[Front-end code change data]
▬▬▬▬▬▬
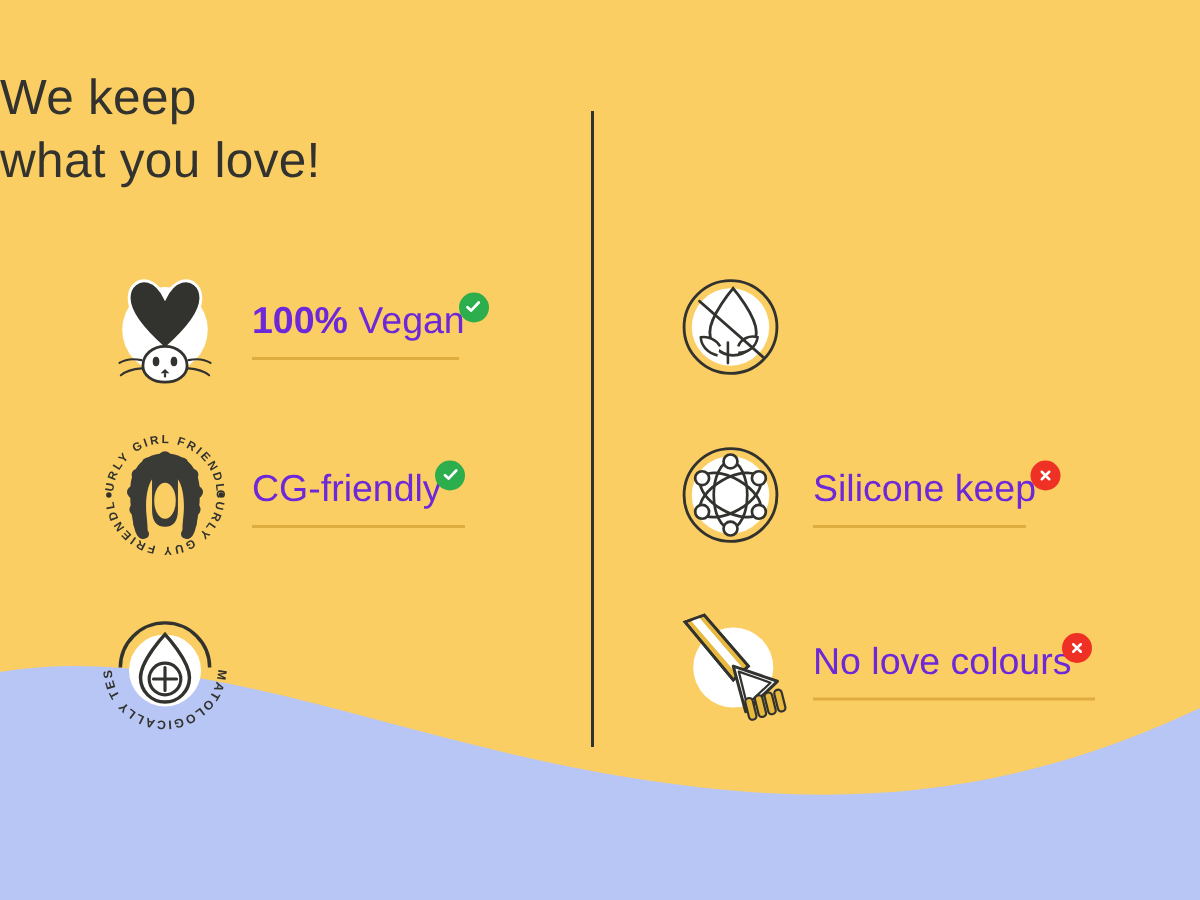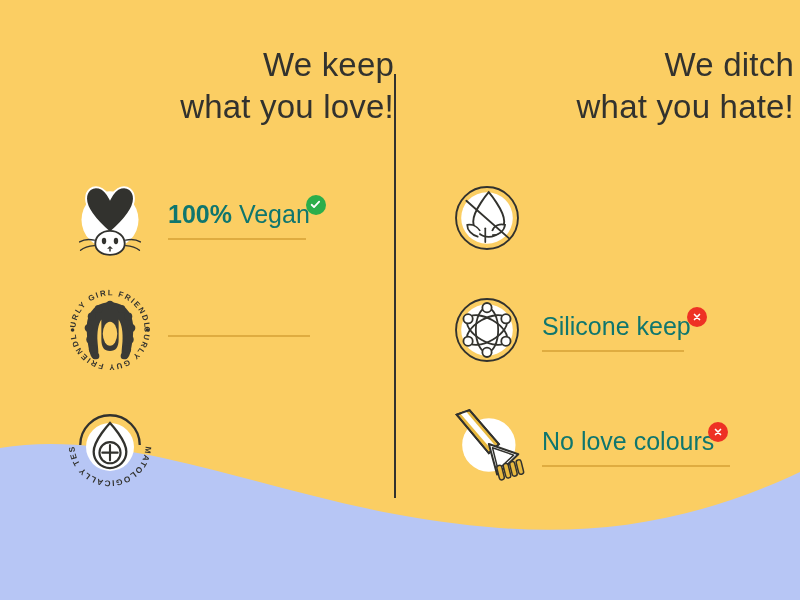"We keep" .col-heading { text-align: right -> left }
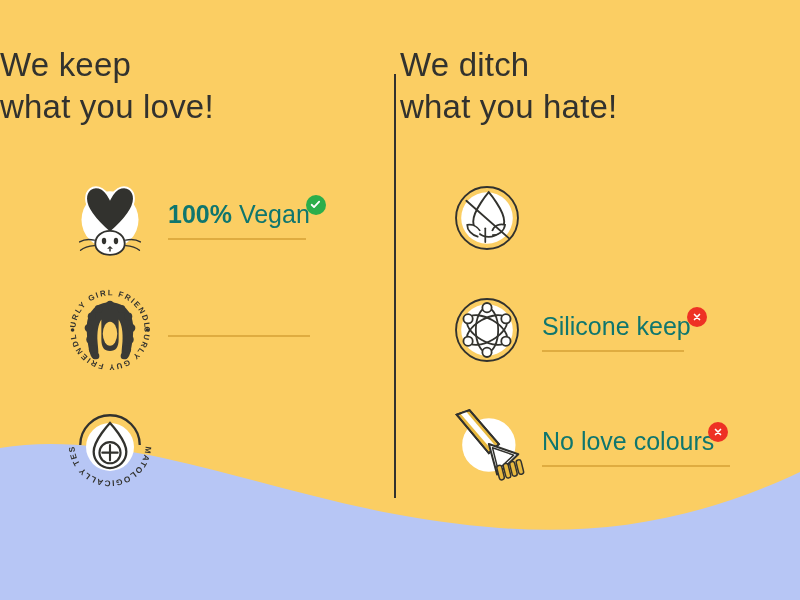"We ditch" div.col-heading { html: <div>We ditch what you hate!</div> -> none }
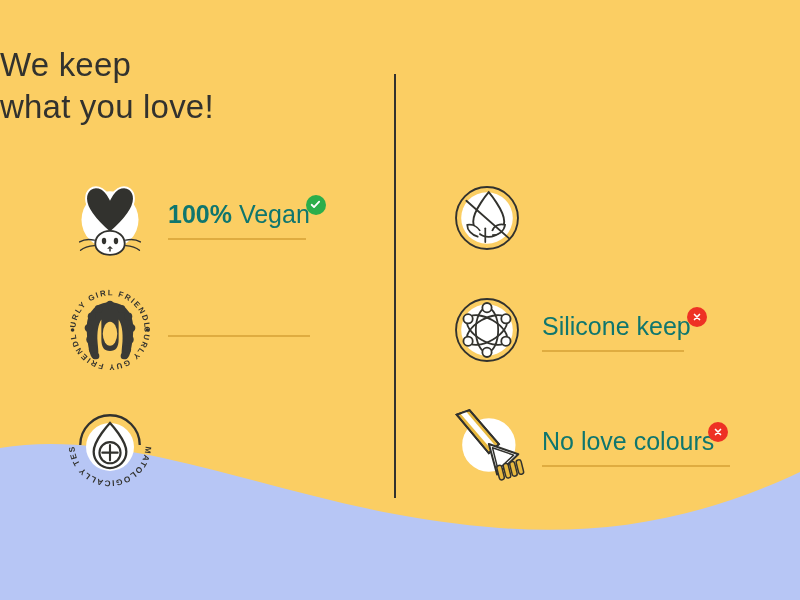"100% Vegan" .feature-label { color: #0f766e -> #6d28d9 }
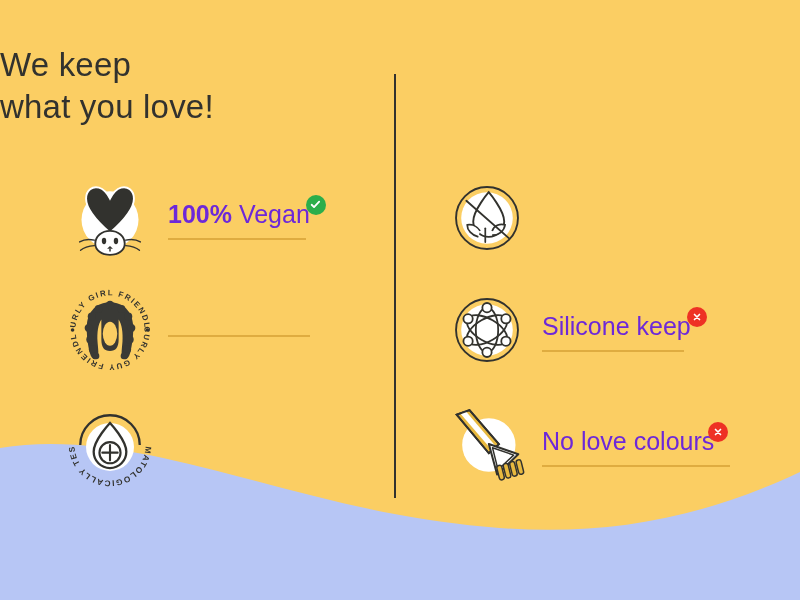"CG-friendly" span.feature-label { html: none -> <span><span>CG-friendly</span><span> <svg> <path></path> </svg> </span> </span> }
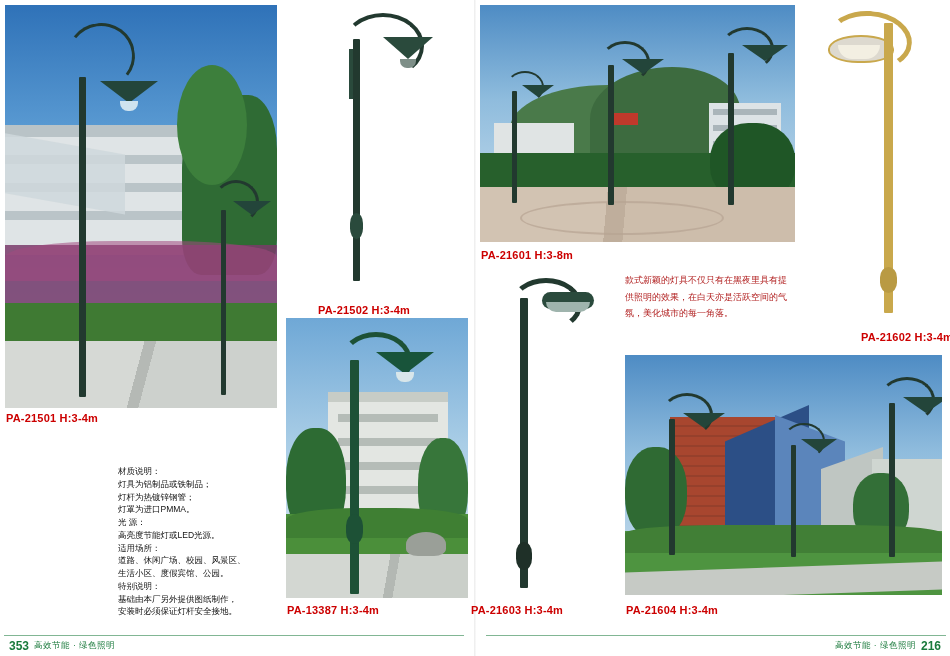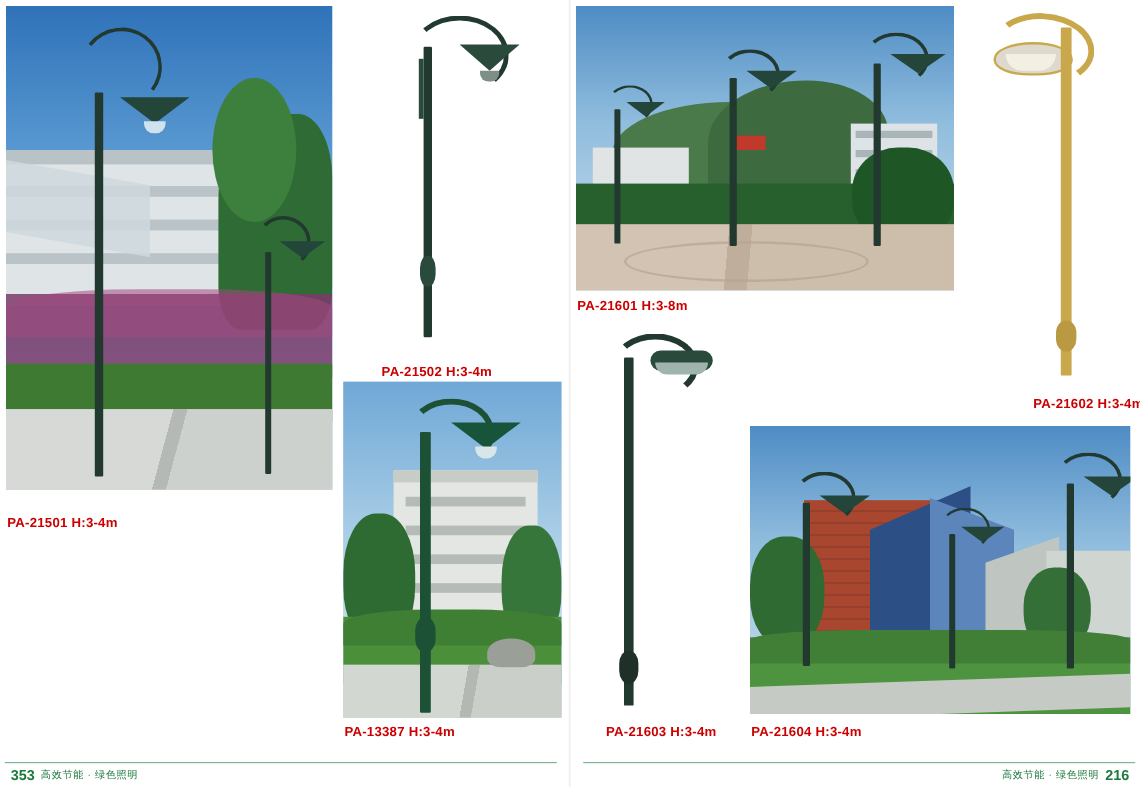"款式新颖的灯具不仅只有在黑夜里具有提供照明的效果，在白天亦是活跃空间的气氛，美化" div.desc-block { html: none -> <div>款式新颖的灯具不仅只有在黑夜里具有提供照明的效果，在白天亦是活跃空间的气氛，美化城市的每一角落。</div> }
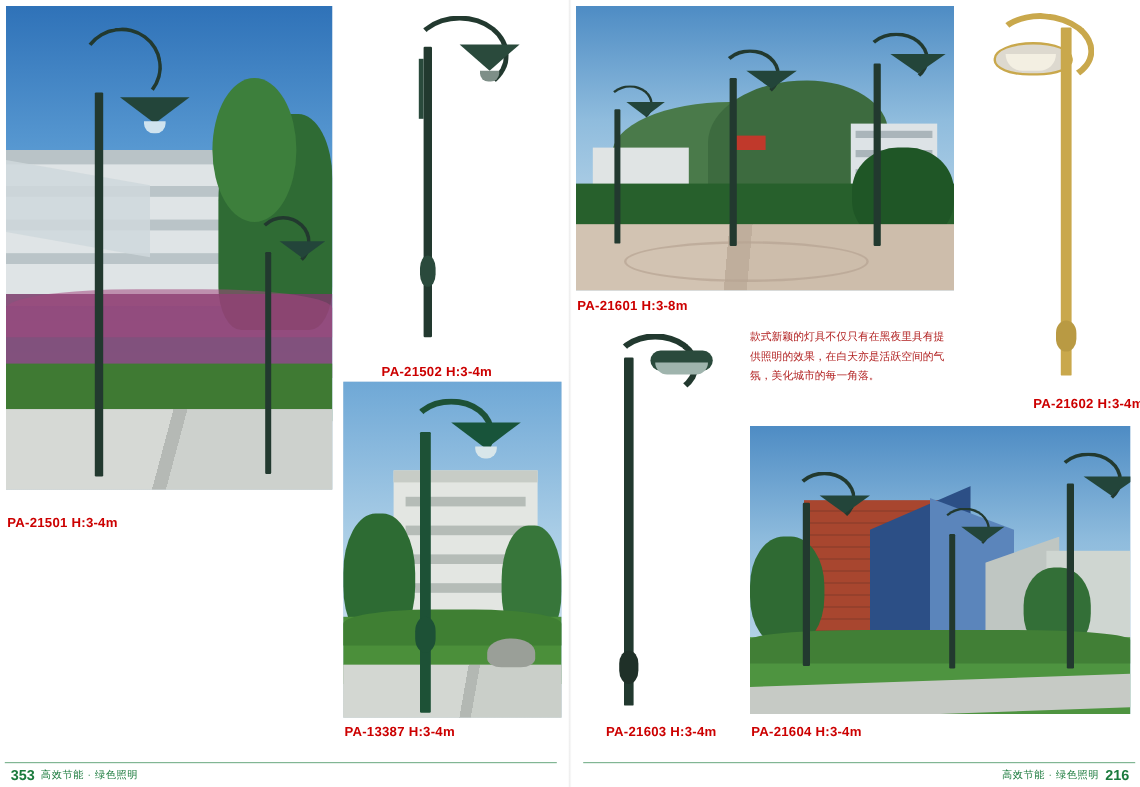"PA-21501 H:3-4m" div.caption { top: 430px -> 412px }
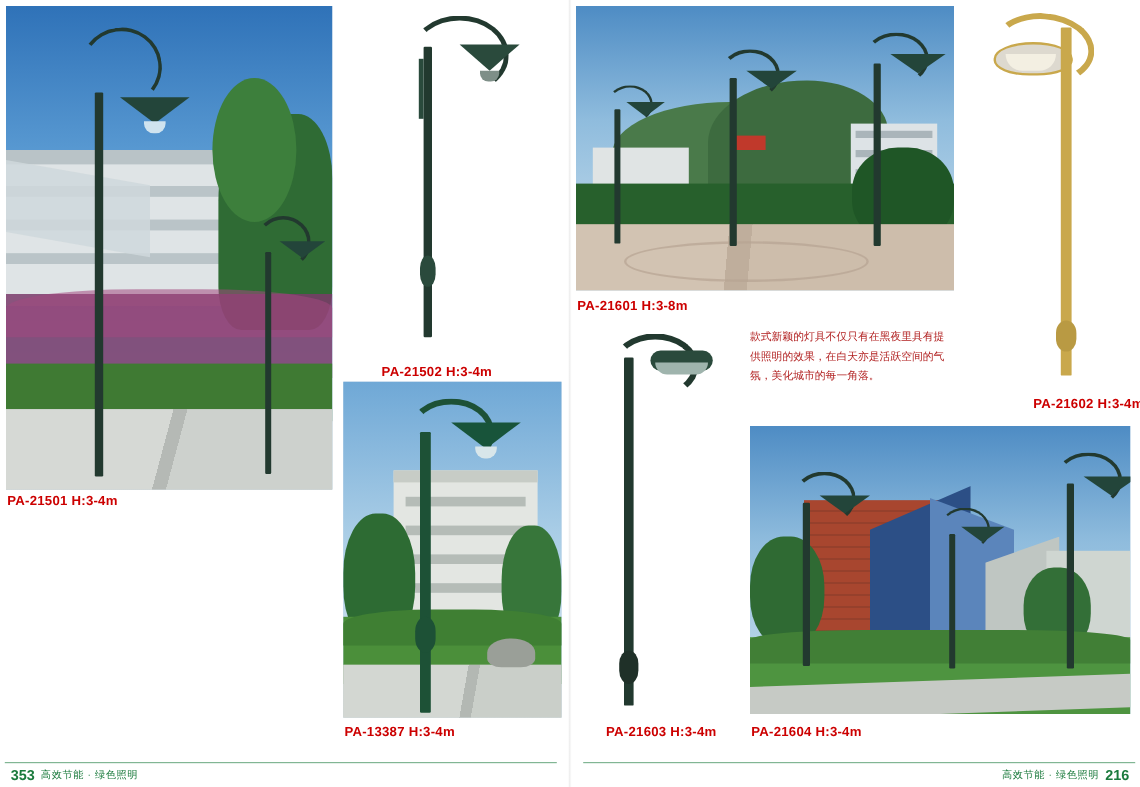"材质说明：" div.spec-block { html: none -> <div>材质说明： 灯具为铝制品或铁制品； 灯杆为热镀锌钢管； 灯罩为进口PMMA。 光 源： 高亮度节能灯或LED光源。 适用场所： 道路、休闲广场、校园、风景区、 生活小区、度假宾馆、公园。 特别说明： 基础由本厂另外提供图纸制作， 安装时必须保证灯杆安全接地。</div> }
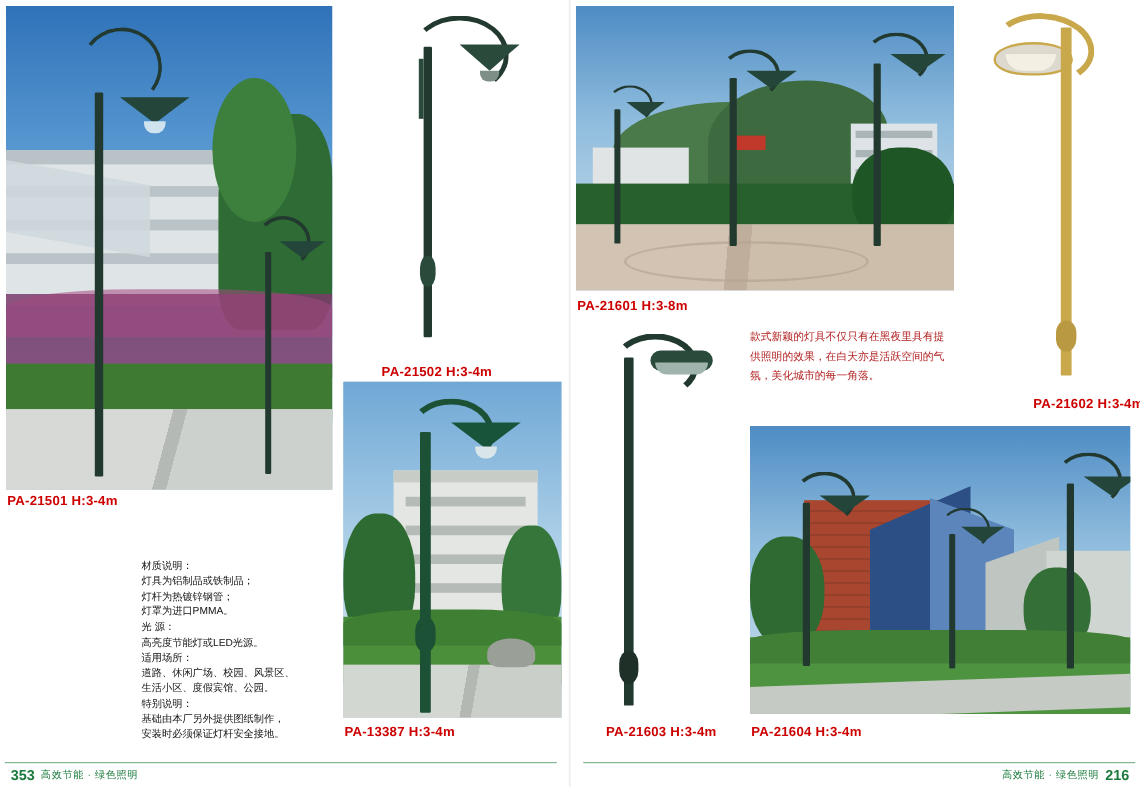"PA-21603 H:3-4m" div.caption { left: 505px -> 471px }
▬▬▬▬▬▬
ACTIVITY: With the pictures left out, give again exactly the lines from the one that contains "top: 430px ->" through the final line of the data above.

RESPONSE FOR THIS EXERCISE:
"PA-21501 H:3-4m" div.caption { top: 430px -> 412px }
"材质说明：" div.spec-block { html: none -> <div>材质说明： 灯具为铝制品或铁制品； 灯杆为热镀锌钢管； 灯罩为进口PMMA。 光 源： 高亮度节能灯或LED光源。 适用场所： 道路、休闲广场、校园、风景区、 生活小区、度假宾馆、公园。 特别说明： 基础由本厂另外提供图纸制作， 安装时必须保证灯杆安全接地。</div> }
"PA-21603 H:3-4m" div.caption { left: 505px -> 471px }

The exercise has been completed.